### PROVIDED DATA

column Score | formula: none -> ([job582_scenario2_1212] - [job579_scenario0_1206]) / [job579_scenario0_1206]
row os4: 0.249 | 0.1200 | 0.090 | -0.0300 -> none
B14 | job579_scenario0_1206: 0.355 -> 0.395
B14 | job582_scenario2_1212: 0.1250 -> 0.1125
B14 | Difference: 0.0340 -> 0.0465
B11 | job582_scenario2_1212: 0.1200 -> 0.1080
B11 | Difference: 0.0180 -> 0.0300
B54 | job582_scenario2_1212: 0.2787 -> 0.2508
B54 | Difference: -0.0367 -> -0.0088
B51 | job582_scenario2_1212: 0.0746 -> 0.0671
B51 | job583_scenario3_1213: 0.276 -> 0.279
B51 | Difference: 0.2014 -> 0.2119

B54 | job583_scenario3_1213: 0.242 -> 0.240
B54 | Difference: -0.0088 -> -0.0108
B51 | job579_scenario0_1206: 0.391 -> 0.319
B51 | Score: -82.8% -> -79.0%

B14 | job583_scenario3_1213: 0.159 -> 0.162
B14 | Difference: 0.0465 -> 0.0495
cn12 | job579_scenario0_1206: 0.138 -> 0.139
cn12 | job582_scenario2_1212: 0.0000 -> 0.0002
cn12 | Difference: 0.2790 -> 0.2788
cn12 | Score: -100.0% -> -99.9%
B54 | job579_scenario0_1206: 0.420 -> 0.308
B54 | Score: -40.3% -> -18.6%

######
### PROVIDED DATA

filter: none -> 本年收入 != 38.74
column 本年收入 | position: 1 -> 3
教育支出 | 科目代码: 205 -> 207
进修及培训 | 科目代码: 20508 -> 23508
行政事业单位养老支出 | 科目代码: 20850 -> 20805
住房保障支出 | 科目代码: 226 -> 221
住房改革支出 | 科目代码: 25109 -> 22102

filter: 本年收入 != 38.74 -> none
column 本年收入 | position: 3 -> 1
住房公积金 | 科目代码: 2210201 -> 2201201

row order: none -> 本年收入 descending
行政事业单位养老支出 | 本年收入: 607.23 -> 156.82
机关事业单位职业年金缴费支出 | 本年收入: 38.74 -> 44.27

######

What you give back should be only the lines of the records above, starting at the line with "B14 | job582_scenario2_1212: 0.1250 -> 0.1125" and ending at the line with "B54 | job583_scenario3_1213: 0.242 -> 0.240", restated word for word.

B14 | job582_scenario2_1212: 0.1250 -> 0.1125
B14 | Difference: 0.0340 -> 0.0465
B11 | job582_scenario2_1212: 0.1200 -> 0.1080
B11 | Difference: 0.0180 -> 0.0300
B54 | job582_scenario2_1212: 0.2787 -> 0.2508
B54 | Difference: -0.0367 -> -0.0088
B51 | job582_scenario2_1212: 0.0746 -> 0.0671
B51 | job583_scenario3_1213: 0.276 -> 0.279
B51 | Difference: 0.2014 -> 0.2119

B54 | job583_scenario3_1213: 0.242 -> 0.240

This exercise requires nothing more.